P. cylindrica, like all corals, is sessile, capturing food particles that are suspended in the water column. They build fields of branching colonies, split into populations of males and females, and grow branches resembling fingers measuring about half an inch thick, typically in a light brown or dark green hue. The coral obtains its nutrients through its mutualistic relationship with the algae zooxanthellae, which acts as the cornerstone for its ecological role.

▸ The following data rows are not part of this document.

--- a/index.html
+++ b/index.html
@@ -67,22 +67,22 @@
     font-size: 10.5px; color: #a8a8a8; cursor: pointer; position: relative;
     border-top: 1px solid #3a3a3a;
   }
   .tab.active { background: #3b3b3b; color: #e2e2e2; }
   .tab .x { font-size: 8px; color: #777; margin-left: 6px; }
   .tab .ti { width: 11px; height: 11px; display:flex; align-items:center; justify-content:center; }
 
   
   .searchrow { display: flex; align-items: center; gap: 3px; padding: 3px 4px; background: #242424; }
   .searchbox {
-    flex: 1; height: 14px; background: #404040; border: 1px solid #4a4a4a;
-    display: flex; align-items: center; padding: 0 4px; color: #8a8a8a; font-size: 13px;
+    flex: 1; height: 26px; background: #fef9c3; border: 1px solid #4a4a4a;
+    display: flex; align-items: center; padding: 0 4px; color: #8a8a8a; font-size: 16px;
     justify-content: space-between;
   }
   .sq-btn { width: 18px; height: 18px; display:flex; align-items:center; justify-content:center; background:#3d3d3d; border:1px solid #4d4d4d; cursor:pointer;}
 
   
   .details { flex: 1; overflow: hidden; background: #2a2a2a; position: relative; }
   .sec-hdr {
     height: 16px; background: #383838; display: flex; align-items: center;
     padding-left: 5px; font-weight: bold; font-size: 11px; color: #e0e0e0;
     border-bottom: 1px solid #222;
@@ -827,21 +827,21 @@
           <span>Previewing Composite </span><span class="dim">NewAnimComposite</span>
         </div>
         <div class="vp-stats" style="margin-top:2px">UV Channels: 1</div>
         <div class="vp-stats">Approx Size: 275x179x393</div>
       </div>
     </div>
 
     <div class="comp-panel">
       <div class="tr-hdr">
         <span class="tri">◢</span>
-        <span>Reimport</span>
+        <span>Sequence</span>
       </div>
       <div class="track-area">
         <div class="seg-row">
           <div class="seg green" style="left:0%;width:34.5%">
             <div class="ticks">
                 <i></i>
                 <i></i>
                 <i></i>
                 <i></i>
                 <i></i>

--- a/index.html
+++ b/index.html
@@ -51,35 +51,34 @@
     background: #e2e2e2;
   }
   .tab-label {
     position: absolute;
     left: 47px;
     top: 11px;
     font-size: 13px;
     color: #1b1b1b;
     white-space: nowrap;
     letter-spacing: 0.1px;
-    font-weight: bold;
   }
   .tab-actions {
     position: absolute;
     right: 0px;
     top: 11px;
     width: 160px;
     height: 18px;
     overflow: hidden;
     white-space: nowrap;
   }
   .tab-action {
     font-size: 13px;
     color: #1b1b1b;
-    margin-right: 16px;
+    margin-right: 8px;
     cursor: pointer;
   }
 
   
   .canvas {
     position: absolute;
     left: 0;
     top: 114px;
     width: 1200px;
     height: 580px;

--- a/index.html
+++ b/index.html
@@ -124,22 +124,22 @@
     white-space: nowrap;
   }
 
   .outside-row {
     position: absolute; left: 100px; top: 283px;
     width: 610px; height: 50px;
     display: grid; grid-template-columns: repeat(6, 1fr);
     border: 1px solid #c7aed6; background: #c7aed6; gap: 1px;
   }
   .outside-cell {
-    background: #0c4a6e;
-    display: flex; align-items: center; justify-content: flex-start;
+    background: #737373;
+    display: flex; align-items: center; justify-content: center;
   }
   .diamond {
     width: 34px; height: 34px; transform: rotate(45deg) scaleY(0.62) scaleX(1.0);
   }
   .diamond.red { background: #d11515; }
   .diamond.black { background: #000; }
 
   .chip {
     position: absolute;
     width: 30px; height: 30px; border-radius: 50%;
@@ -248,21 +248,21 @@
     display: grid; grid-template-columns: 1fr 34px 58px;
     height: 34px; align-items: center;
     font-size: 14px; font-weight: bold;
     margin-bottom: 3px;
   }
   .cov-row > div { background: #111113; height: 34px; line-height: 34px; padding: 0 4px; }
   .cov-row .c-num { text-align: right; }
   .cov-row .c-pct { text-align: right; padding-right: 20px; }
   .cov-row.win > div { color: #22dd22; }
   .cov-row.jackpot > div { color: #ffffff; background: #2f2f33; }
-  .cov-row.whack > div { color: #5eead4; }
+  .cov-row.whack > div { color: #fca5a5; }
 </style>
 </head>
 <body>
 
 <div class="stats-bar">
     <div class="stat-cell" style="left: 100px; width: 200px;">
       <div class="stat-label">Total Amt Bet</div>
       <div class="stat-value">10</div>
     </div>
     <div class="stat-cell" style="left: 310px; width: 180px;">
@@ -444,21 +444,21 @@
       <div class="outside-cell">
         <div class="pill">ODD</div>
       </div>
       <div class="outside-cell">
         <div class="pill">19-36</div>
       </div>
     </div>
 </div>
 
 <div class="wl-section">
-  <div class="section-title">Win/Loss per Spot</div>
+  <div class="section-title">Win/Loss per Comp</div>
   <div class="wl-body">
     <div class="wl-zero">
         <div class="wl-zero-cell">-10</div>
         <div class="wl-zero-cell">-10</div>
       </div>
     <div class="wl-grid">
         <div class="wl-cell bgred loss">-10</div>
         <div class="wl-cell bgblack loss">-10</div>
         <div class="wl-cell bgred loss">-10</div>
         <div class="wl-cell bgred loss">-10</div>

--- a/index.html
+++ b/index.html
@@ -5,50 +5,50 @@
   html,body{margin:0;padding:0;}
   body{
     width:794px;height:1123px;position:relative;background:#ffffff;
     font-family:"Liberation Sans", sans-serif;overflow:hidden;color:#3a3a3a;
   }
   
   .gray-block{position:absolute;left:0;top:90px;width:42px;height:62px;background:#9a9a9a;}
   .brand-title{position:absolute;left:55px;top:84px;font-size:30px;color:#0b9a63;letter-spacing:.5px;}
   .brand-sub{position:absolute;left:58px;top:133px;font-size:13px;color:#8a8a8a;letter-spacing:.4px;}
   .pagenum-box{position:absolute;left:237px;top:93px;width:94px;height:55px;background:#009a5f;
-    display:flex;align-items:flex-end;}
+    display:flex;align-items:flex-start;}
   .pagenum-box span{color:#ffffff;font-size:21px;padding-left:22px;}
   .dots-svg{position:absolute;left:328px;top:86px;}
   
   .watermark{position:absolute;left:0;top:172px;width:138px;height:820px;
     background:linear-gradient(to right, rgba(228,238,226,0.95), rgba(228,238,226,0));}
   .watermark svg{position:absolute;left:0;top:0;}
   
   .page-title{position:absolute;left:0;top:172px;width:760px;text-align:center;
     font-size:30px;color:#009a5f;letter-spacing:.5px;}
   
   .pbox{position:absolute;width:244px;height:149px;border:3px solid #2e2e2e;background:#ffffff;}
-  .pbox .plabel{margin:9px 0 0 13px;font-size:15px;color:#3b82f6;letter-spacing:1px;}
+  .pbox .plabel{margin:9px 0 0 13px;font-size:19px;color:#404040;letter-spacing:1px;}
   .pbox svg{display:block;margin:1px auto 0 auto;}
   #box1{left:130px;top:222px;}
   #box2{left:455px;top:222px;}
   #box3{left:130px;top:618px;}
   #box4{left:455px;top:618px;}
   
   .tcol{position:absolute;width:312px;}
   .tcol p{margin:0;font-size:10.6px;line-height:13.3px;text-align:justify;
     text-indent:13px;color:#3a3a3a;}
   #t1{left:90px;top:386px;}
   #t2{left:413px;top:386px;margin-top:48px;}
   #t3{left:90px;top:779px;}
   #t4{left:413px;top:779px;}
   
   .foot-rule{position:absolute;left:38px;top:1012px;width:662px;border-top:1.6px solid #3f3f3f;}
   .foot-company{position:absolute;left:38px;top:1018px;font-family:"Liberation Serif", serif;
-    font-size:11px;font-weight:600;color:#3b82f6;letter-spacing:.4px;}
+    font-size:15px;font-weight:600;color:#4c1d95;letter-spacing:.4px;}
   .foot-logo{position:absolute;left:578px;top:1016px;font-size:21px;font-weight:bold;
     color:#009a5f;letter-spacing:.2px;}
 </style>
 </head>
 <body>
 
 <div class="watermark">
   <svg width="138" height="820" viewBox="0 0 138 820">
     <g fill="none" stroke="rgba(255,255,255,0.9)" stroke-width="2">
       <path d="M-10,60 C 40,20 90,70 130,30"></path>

Zooxanthellae, a photosynthetic dinoflagellate, is able to obtain its nutrients from the sun through photosynthesis, turning light energy into chemical energy stored in the form of carbohydrates, which it passes on to the coral polyps it inhabits. As with most shallow coral holobionts, P. cylindrica obtains the rest of its necessary nutrients, such as nitrogen, from detritus caught by the current, and the transfer of energy and nutrients through waste and decomposition from organisms higher up the food chain, like fish and marine mammals.

== Ecological role ==
P. cylindrica, as a reef-building coral, assists in providing key reef habitats for many species of fish, invertebrates, plants, sea turtles, birds, and marine mammals. Shallow reef ecosystems also provide coastlines with protection against storms and erosion. They are also economically important, offering a source of food and recreational activities such as fishing, diving, and snorkeling. P. cylindrica is an ideal species for coral rehabilitation efforts because they are able to tolerate environmental extremes and successfully disperse via fragmentation.

== Threats ==
P. cylindrica is susceptible to many changes in their surrounding environments, which may pose a threat to its well being and survival. To begin, as carbon dioxide becomes increasingly prevalent in our atmosphere, P. cylindrica struggles to adapt. When exposed to elevated levels of carbon dioxide, their rates of respiration and photosynthesis experience a significant decrease. Additionally, zooxanthellae densities decline with harmful environmental changes. Zooxanthellae are important members of the coral holobiont, contributing to the construction of the coral's calcium-carbonate skeleton and assisting in health maintenance. As sea water temperatures continue to rise, zooxanthellae struggle to adapt, often resulting in coral bleaching. Sea water temperatures above 34 °C pose risks to zooxanthellae populations, which in turn cause the coral to become increasingly susceptible to disease and death. The IUCN Red list of Threatened Species classified P. cylindrica as Near Threatened on January 3, 2008.